▶ **WORK TASK**
Write out, exactly and in full, the records given below, but not their pictures.

[Change detection outputs]
▼▼▼

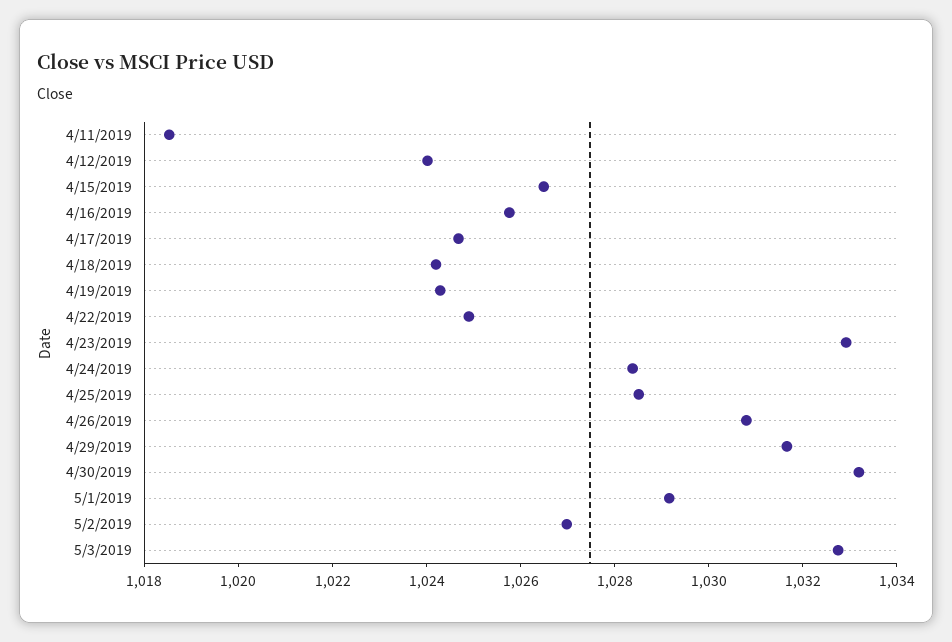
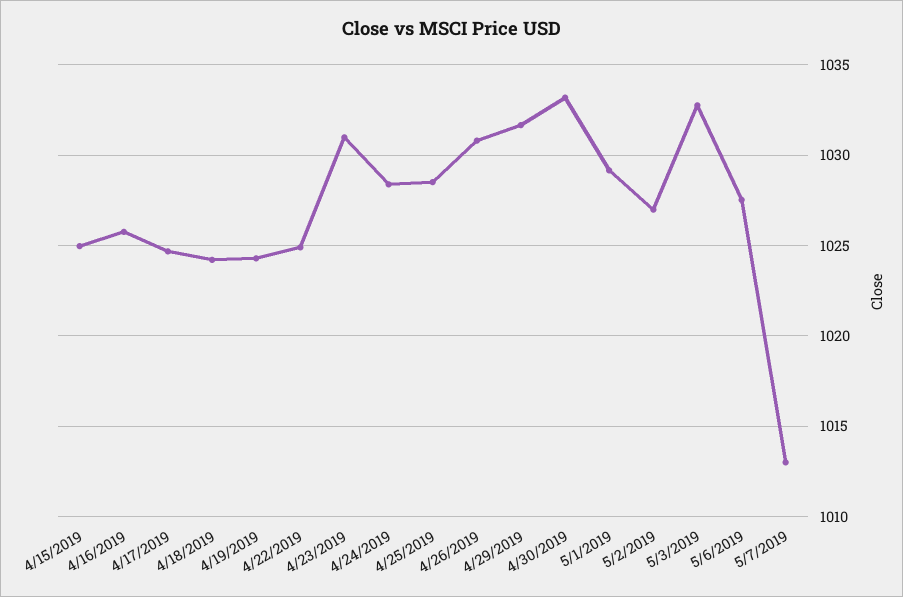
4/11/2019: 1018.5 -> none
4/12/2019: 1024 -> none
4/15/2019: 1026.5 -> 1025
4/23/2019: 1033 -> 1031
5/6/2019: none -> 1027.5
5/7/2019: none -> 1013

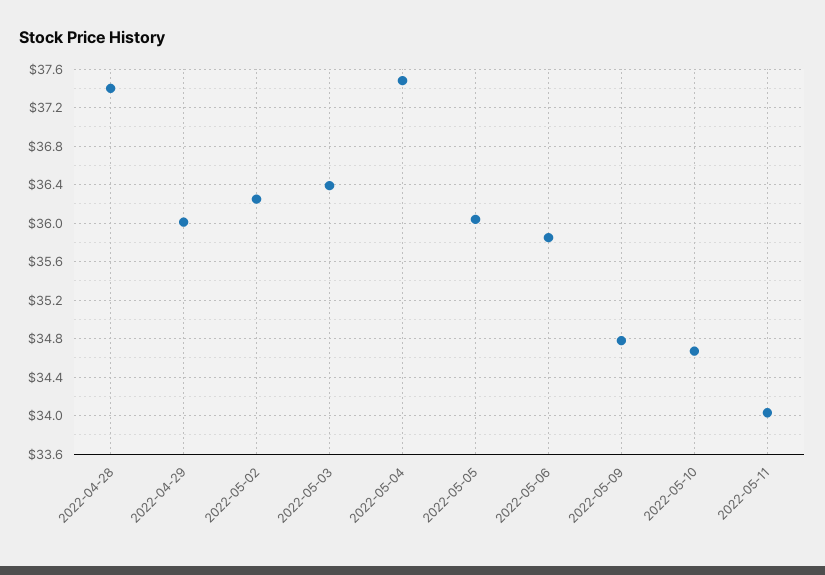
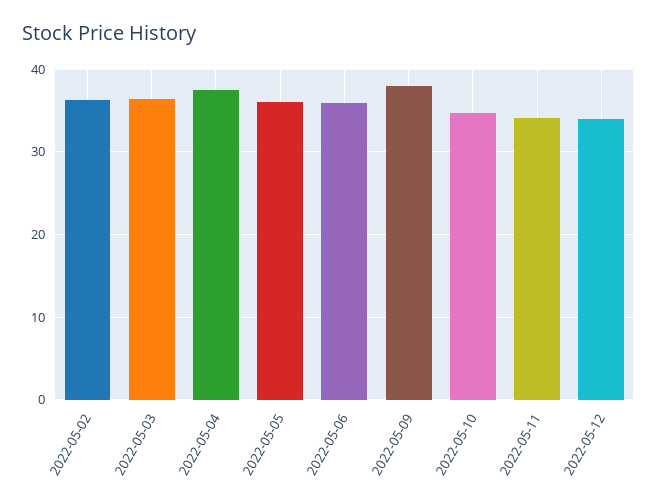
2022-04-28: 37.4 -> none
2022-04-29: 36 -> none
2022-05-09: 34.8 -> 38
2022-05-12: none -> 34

▲▲▲

▶ **RESPONSE TO THIS TASK**
4/11/2019: 1018.5 -> none
4/12/2019: 1024 -> none
4/15/2019: 1026.5 -> 1025
4/23/2019: 1033 -> 1031
5/6/2019: none -> 1027.5
5/7/2019: none -> 1013

2022-04-28: 37.4 -> none
2022-04-29: 36 -> none
2022-05-09: 34.8 -> 38
2022-05-12: none -> 34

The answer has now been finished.